Early Learning Action Alliance
Quality and access retreatnotes
June 2, 2011
9:30am-4:00pm
Educare Early Learning Center
Attendance: Emma Gordon (WEEL), Donna Horne (Volunteers of America, CCR&R), Sue Winn (ELAC, Family Child Care Association), Susan Yang (CCR&R), Jackie Hyllseth (Schools Out Washington), Lois Martin (WEEL), Agda Burchard (WAEYC), Leslie Dozono (Children’s Alliance), Casey Osborn (Children’s Alliance), Gary Burris (EOI), Hannah Lidman (LEV), Joel Ryan (WSA), Katy Warren (WSA), John Bancroft (PSESD), Marge Johnson (Dept. of Defense), Pat Dickason (League of Women Voters), Karen Tvedt (League of Women Voters)
Objective: The objective of the retreat was to reach agreement on the Early Learning Action Alliance’s strategic work moving quality forward in the long-term (five years) and short-term (over two years) and brainstorm strategies to implement the Coalition’s short-term vision. ELAA is a mechanism for sharing information and using our collective energy to implement change.
- SEEDS TO SUCCESS(presentation by Bonnie Beukema and Char Goodreau, DEL)
- What is QRIS?
- Quality standards, accountability measures, program and practitioner support, financial incentives, parent/consumer education
- 19 out of 25 QRIS systems across the county include tiered reimbursement
- Most states align career lattice with QRIS
- Mathematica is coming out with toolkit to evaluate QRIS this month
- Seeds to Success field test wrapping up this month
- Field test was in White Center, East Yakima, Clark County, Kitsap County and included a total of 88 licensed child care facilities (centers and homes)
- Supported by two evidence-based tools for measuring environments and teacher-child interactions (ERS and CLASS) that will be evaluated by UW
- Used a block system—a provider has to reach Seed 1 before reaching Seed 2. DEL will look at the possibility of moving to a point system.
- Family engagement was the sticking point (for example, offering conferences, families meeting with each other, involve families in decision making).
- Participants received a $300 grant and some scholarships
- DEL will reconfigure the ratings based on what they found during the field test. Then facilities will have an opportunity to promote the rating.
- From field test to statewide implementation
- Refine & Build (FY 2012)
- Eligible field test participants can apply to be one of 60 “early adopters” during phase one
- QRIS data system build—Connecting data systems
- DEL currently uses 9 different transactional data bases
- PD registry build/alignment
- MERIT in development—Policy and technical issues holding up progress. This delay has been confusing for people on the ground.
- Launch and expand
- DEL will begin adding new facilities, depending upon available resources. July 2012- date to expand QRIS and open to new facilities interested in joining process.

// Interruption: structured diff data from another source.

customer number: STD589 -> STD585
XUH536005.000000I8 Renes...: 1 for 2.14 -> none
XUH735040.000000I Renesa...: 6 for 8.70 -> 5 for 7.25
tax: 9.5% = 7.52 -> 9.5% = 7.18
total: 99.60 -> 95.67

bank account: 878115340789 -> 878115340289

- Will take a minimum of three months to rate
- There will be a cap because there aren’t enough resources
- Program components & budget
- FY 2012
- CCDF quality discretionary $1.3 million
- Private grants up to $900k
- FY 2013 looks different—don’t know about private money and want to expand to 160 rated facilities. Components will include:
- Quality incentive grants
- Washington Scholarships for Child Care
- Coaching & training
- Outcome data (potentially testing the infant CLASS)

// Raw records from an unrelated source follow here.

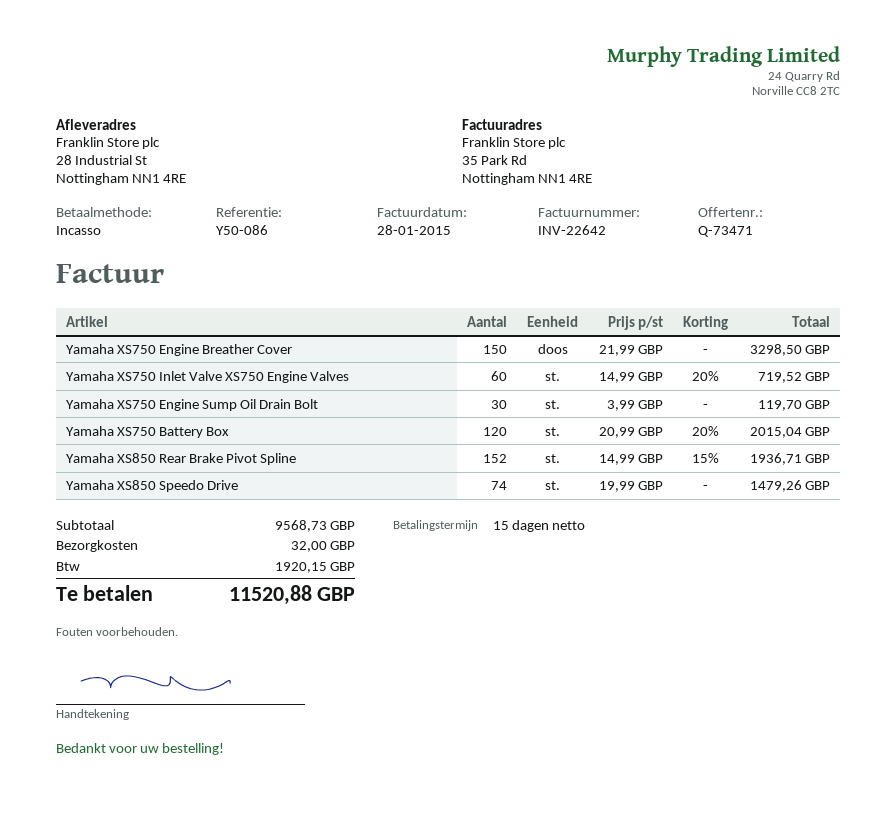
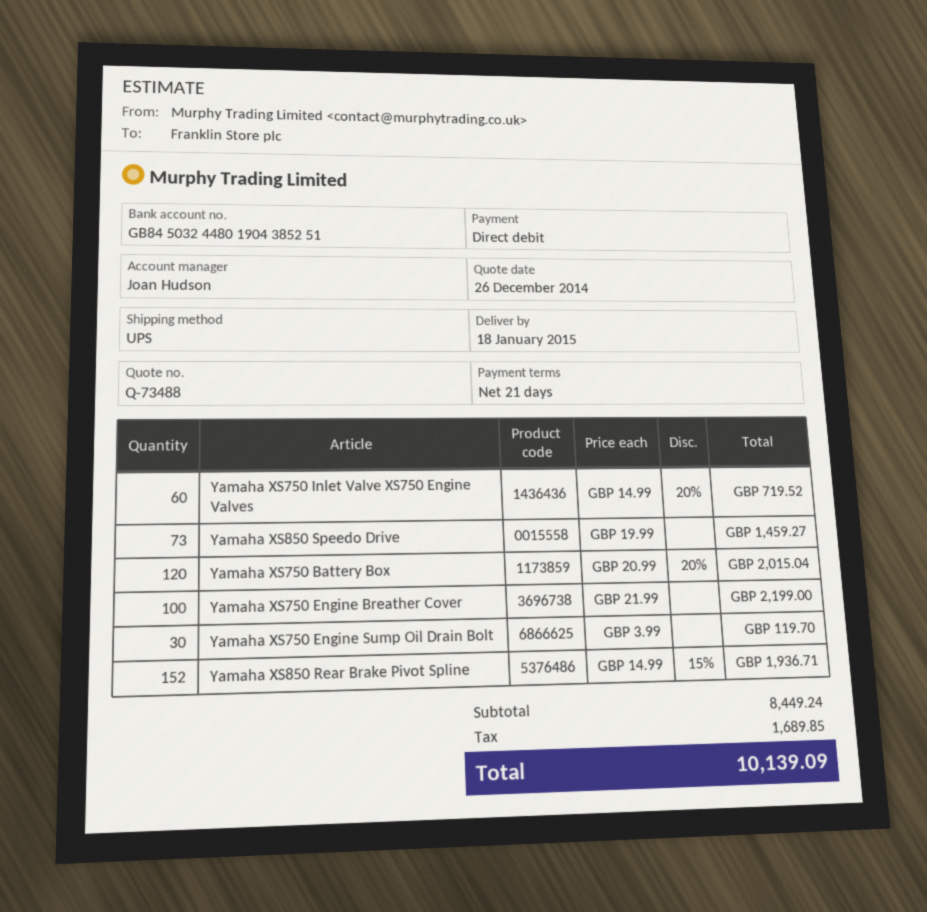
quote number: Q-73471 -> Q-73488
payment terms: 15 days -> 21 days
Yamaha XS750 Engine Breather Cover: 150 x 21.99 = 3298.50 -> 100 x 21.99 = 2199.00
Yamaha XS850 Speedo Drive: 74 x 19.99 = 1479.26 -> 73 x 19.99 = 1459.27
subtotal: 9568.73 -> 8449.24
shipping: 32.00 -> none
tax: 1920.15 -> 1689.85
total: 11520.88 -> 10139.09

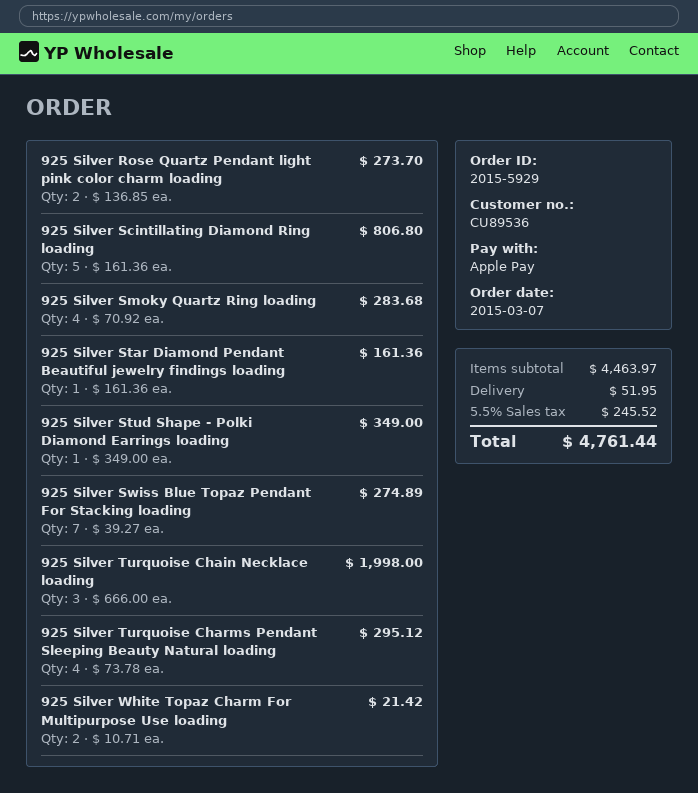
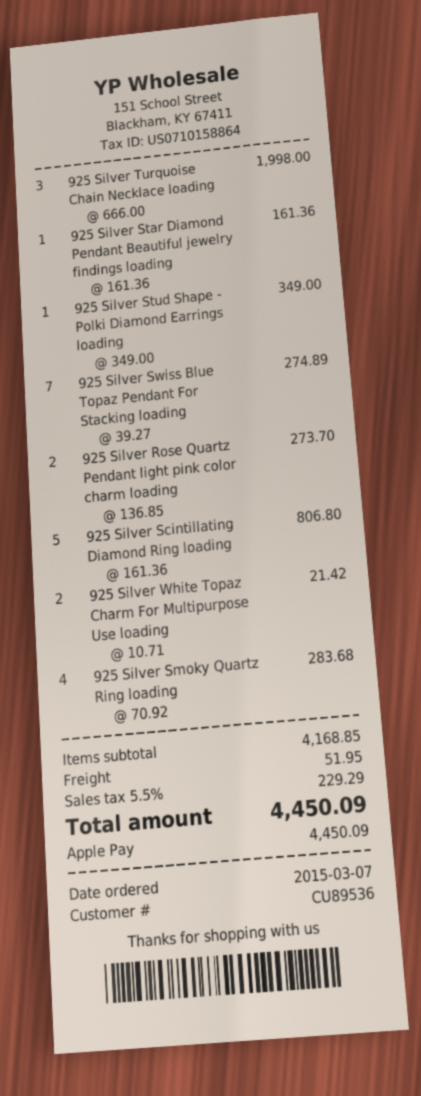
925 Silver Turquoise Charms Pendant Sleeping Beauty Natural loading: 4 x 73.78 = 295.12 -> none
subtotal: 4463.97 -> 4168.85
tax: 5.5% = 245.52 -> 5.5% = 229.29
total: 4761.44 -> 4450.09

- Additional incentives based on rating currently in development
- Once the model is finalized DEL will look at cost implication of wage supplements
- Key opportunities
- Federal quality benchmarks for states
- Report card for the feds to see what the states are doing around EL, hopefully it will affect funding in the future
- Feds are moving in the direction of defining quality more specifically
- Early Learning Challenge
- Harvard has selected WA as a demonstration site for turning scientific research into practice and will help with our Early Learning Challenge application
- Legislators and stakeholders want to be a part of the proposal process
- Desire to integrate wage enhancementsusing additional dollars
- We need to submit comments on the Dept. of Ed. website on guidelines
- SMALL GROUP PRESENTATIONS
- Professional development and compensation
- Presentation
- Current context
- There are many elements of professional development, but they are not part of a cohesive system (scholarships aren’t always tied to where we want to move people in the field, no evaluation for training, etc.)
- Goals for WA
- Cadre of skilled, diverse, adequately compensated workforce
- Cohesive, integrated system of professional development (cross-sector)

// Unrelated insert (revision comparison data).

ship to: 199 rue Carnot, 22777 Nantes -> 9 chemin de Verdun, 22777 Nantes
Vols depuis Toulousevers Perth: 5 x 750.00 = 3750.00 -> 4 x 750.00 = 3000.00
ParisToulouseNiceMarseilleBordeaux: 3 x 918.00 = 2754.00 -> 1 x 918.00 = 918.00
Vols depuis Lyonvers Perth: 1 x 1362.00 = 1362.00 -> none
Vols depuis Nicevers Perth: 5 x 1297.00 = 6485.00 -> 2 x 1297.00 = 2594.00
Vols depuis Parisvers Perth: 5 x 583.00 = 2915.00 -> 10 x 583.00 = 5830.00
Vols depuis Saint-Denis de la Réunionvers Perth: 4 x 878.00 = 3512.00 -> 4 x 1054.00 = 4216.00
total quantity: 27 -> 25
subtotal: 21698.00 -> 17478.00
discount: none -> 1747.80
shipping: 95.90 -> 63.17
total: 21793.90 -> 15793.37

- Professional development, licensing, and QRIS should be integrated
- NAEYC professional development blueprint (professional standards, career pathways, articulation, financing, advisory structure, data)
- DEL’s three priorities: Seeds to Success, Merit Registry, trainer and training approval process
- Additional discussion
- Family child care and centers
- Family child care homes and centers have different needs related to professional development and QRIS
- When we talk about PD and quality we need to decide where we want to be. Centers already have more capacity than homes for professional development.
- Education requirements for providers
- Impact on communities of color and older providers would be disproportionate
- Discussion is needed on the difference between seat time and demonstrated competency
- Race to the Top
- Reflects movement at the federal level toward ranking states to make decisions on funding—common data across states
- It’s important that data shows we are making progress
- CCDF quality dollars
- Perspective
- We have made progress in early learning over the years
- WA has to spend $15.4 million on quality in 2011
- DEL says it intends to spend $18 million on quality
- DEL is working on a breakout of how quality dollars are spent for ELAC
- Linkage btw child care and PreK is important
- Opportunities: SAC grant and Seeds to Success
- New CCDF plan was different in format than previous years, more emphasis on quality.
- Subsidy
- Access
- Difficult for parents—poor customer service, continuity issues
- DEL has indicated they may be looking into building more accountability measures into system
- Welfare to work focus rather than early learning program, partially because WCCC lives at DSHS
- LONG-TERM GOALS– brainstorming session
- Increase in state funding for EL comparable to what we are spending for each grade in K-12 system (about $1 billion/year increase)
- Make early learning as accessible as K-12 education
- Child care should be seen as education.
- Shift to greater level of quality in child care so it is focused on child development
- Requires better reimbursement, qualifications, etc.
- Affordable high-quality quality
- Making advancement worthwhile for providers
- With increased quality comes increased prices
- Coordinated, integrated systems for quality improvement supports and professional development, compensation
- Shift in licensors from policing to supporting
- Alignment between licensing reboot, QRIS, and WACs
- Weighted WACs
- More thoughtful attention to where resources are dedicated—we want to move people up the quality ladder.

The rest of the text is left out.